Our research topics broadly cover computing infrastructures of various types and scales ranging from edge to cloud computing. Currently, we are working on on-device AI (Artificial Intelligence) and their implementations on resource-limited edge devices, highly-efficient distributed machine learning between edge and cloud, and in-network computing using network-attached FPGAs (Field-Programmable Gate Arrays) and GPUs (Graphics Processing Units). Below are some selected research topics.

Our publication list is here.

On-device learning for field-trainable anomaly detection (2017-present)

Toward on-device learning, we are working on a neural-network based online sequential learning and field-trainable anomaly detection algorithm and its related technologies. In real environments, noise pattern (e.g., vibration) fluctuates and status of products/tools varies with time. Our approach learns normal patterns including noises in a placed environment extemporarily to detect unusual ones, so no prior training is needed. It can train neural networks on $4 controllers.

Below is an introduction of the on-device learning. Details are explained at tinyML.

  • Kazuki Sunaga, et al., “Addressing Gap between Training Data and Deployed Environment by On-Device Learning”, IEEE Micro, Nov/Dec 2023. [Paper]
  • Mineto Tsukada, et al., “A Neural Network Based On-device Learning Anomaly Detector for Edge Devices”, IEEE Trans. on Computers, Jul 2020. (Featured Paper in July 2020) [Paper]
  • Rei Ito, et al., “An On-Device Federated Learning Approach for Cooperative Model Update between Edge Devices”, IEEE Access, Jun 2021. [Paper]
  • Hirohisa Watanabe, et al., “An FPGA-Based On-Device Reinforcement Learning Approach using Online Sequential Learning”, IEEE IPDPS’21 Workshops (RAW’21), May 2021. [Paper]
  • Takuya Sakuma, et al., “An Area-Efficient Recurrent Neural Network Core for Unsupervised Time-Series Anomaly Detection”, IEICE Trans. on Electronics, Jun 2021. [Paper]

Highly-efficient FPGA-based accelerators for robotics (2019-present)

We are working on highly-efficient LiDAR (Light Detection And Ranging) SLAM (Simultaneous Localization and Mapping) accelerators for mobile robots. As well-known 2D LiDAR SLAM methods, a particle filter based SLAM and a graph-based SLAM are accelerated by a low-cost PYNQ FPGA board as shown in the video below.

We are also working on highly-efficient FPGA-based accelerators for point cloud registration and 2D/3D path planning.

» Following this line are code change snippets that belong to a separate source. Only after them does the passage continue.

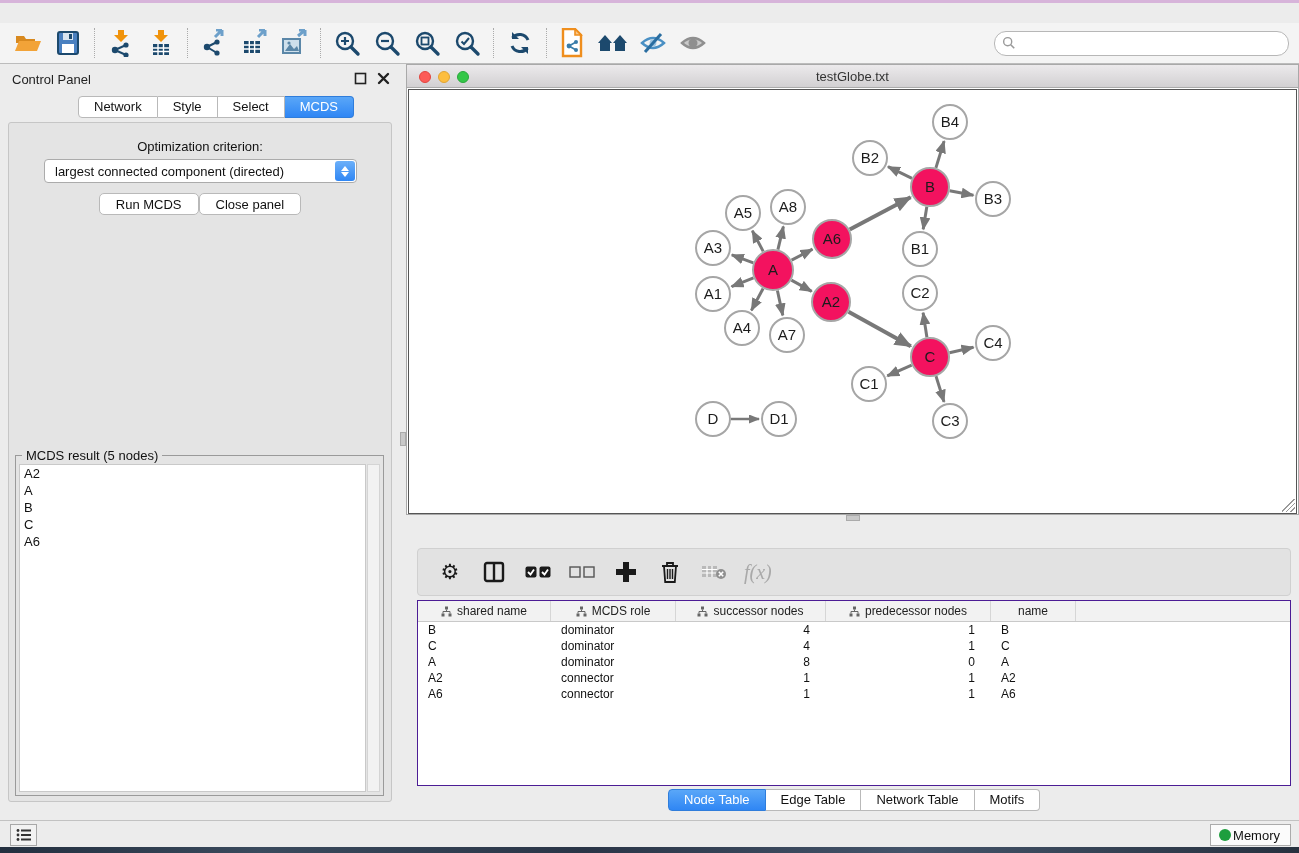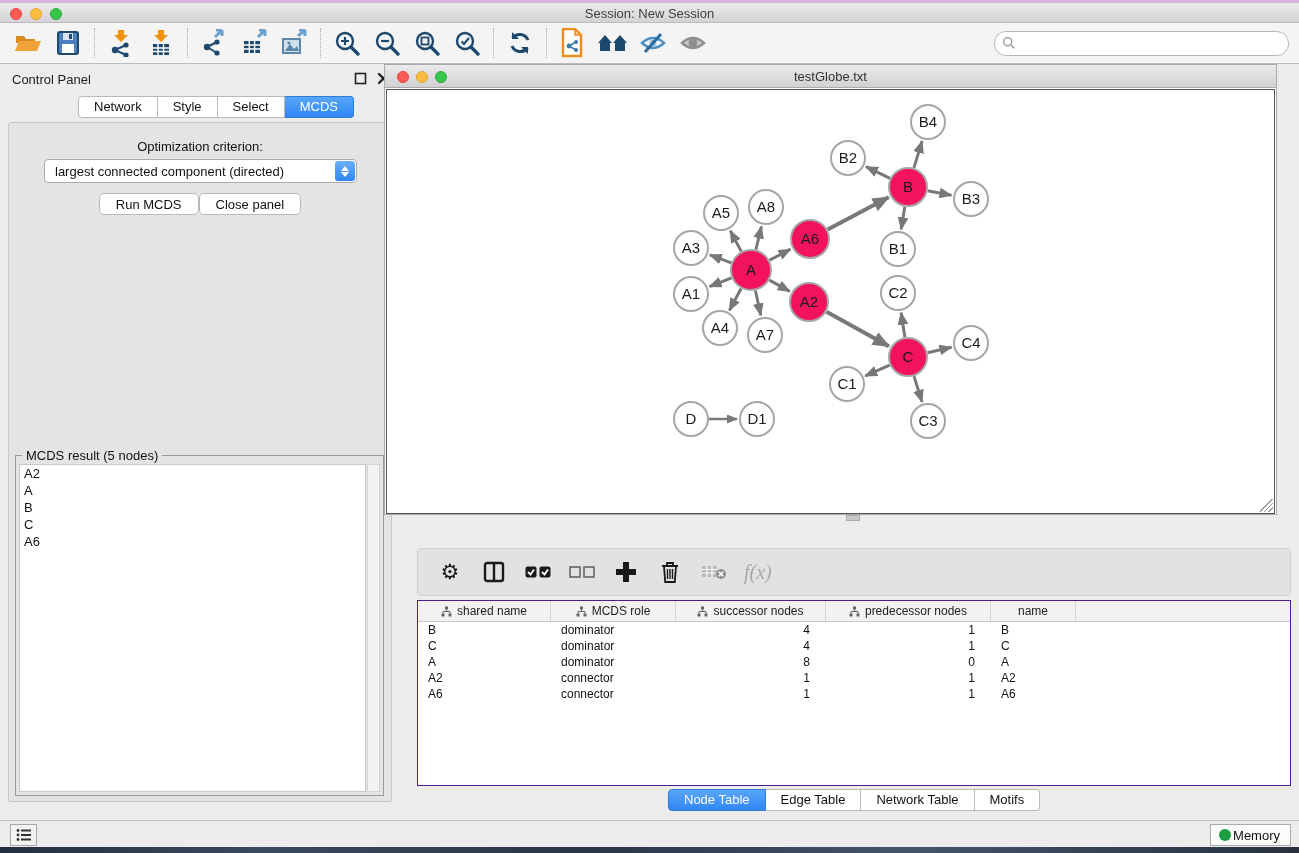--- a/index.html
+++ b/index.html
@@ -64,21 +64,21 @@
                  border:1px solid #c9c9c9; overflow:hidden; }
   .result-scrollbar { position:absolute; right:3px; top:8px; width:13px; bottom:3px; background:#f2f2f2; border:1px solid #d4d4d4; }
   .list-item { font-size:13px; color:#111; padding:1px 4px; line-height:15px; }
 
   
   .splitter-v { position:absolute; left:400px; top:64px; width:6px; height:756px; background:#ececec; }
   .splitter-v .handle { position:absolute; left:0; top:368px; width:6px; height:14px; background:#c9c9c9; border:1px solid #ababab; }
   .splitter-h { position:absolute; left:406px; top:515px; width:893px; height:6px; background:#ececec; }
   .splitter-h .handle { position:absolute; left:440px; top:0; width:14px; height:6px; background:#c9c9c9; border:1px solid #ababab; }
 
-  .net-window { position:absolute; left:384px; top:64px; width:893px; height:451px;
+  .net-window { position:absolute; left:406px; top:64px; width:893px; height:451px;
                 border:1px solid #a9a9a9; background:#fff; }
   .net-titlebar { position:absolute; left:0; top:0; width:100%; height:23px;
                   background:linear-gradient(#eceaec,#d2d0d2); border-bottom:1px solid #aaa; }
   .net-title { position:absolute; left:0; right:0; top:4px; text-align:center; font-size:13px; color:#333; }
   .net-lights { position:absolute; left:12px; top:6px; display:flex; gap:7px; }
   .net-canvas { position:absolute; left:1px; top:24px; width:889px; height:425px; background:#fff;
                 border:1px solid #555; }
   .resize-grip { position:absolute; right:1px; bottom:1px; width:13px; height:13px;
                  background:
                    linear-gradient(135deg, transparent 45%, #9a9a9a 45%, #9a9a9a 52%, transparent 52%) ,
@@ -113,28 +113,20 @@
   .memory-dot { width:12px; height:12px; border-radius:50%; background:#1e9e3e; }
   .desktop-strip { position:absolute; left:0; top:847px; width:1299px; height:6px;
                    background:linear-gradient(90deg,#232f3f,#3a4a5d 20%,#2a3547 45%,#44546a 70%,#27313f); }
 </style>
 </head>
 <body>
 
 <div id="app">
 
   <div class="top-accent"></div>
-  <div class="titlebar">
-    <div class="lights">
-      <div class="light red"></div>
-      <div class="light yellow"></div>
-      <div class="light green"></div>
-    </div>
-    <div class="title-text">Session: New Session</div>
-  </div>
 
   <div class="toolbar">
     <div style="width:8px"></div>
     <div class="tbtn">
       <svg width="28" height="26" viewBox="0 0 28 26">
         <path d="M2,6 h8 l2,3 h9 v4 h-19 z" fill="#d8891f"></path>
         <path d="M1,21 L5,11 H27 L23,21 Z" fill="#f2a338"></path>
       </svg>
     </div>
     <div class="tbtn">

Below is a demonstration of the deep learning based point cloud registration on FPGA.

  • Keisuke Sugiura, et al., “A Universal LiDAR SLAM Accelerator System on Low-cost FPGA”, IEEE Access, Mar 2022. [Paper]
  • Keisuke Sugiura, et al., “An Integrated FPGA Accelerator for Deep Learning-based 2D/3D Path Planning”, IEEE Trans. on Computers, Jun 2024. [Paper]
  • Keisuke Sugiura, et al., “An Efficient Accelerator for Deep Learning-based Point Cloud Registration on FPGAs”, PDP’23, Mar 2023. [Paper]

Highly-efficient FPGA-based CNN accelerators using Neural ODE (2020-present)

We are working on highly-efficient Convolutional Neural Network (CNN) inference accelerators for edge devices. Specifically, ordinary differential equation (ODE) based neural networks (Neural ODEs) are implemented on low-cost FPGA devices. It is combined with Depthwise separable convolution (DSC) to further reduce parameter size.
Currently, we are combining Neural ODE and multi-head self-attention mechanism for CNN-Transformer hybrid tiny model. Below is a demo video of the tiny model on a modest sized FPGA.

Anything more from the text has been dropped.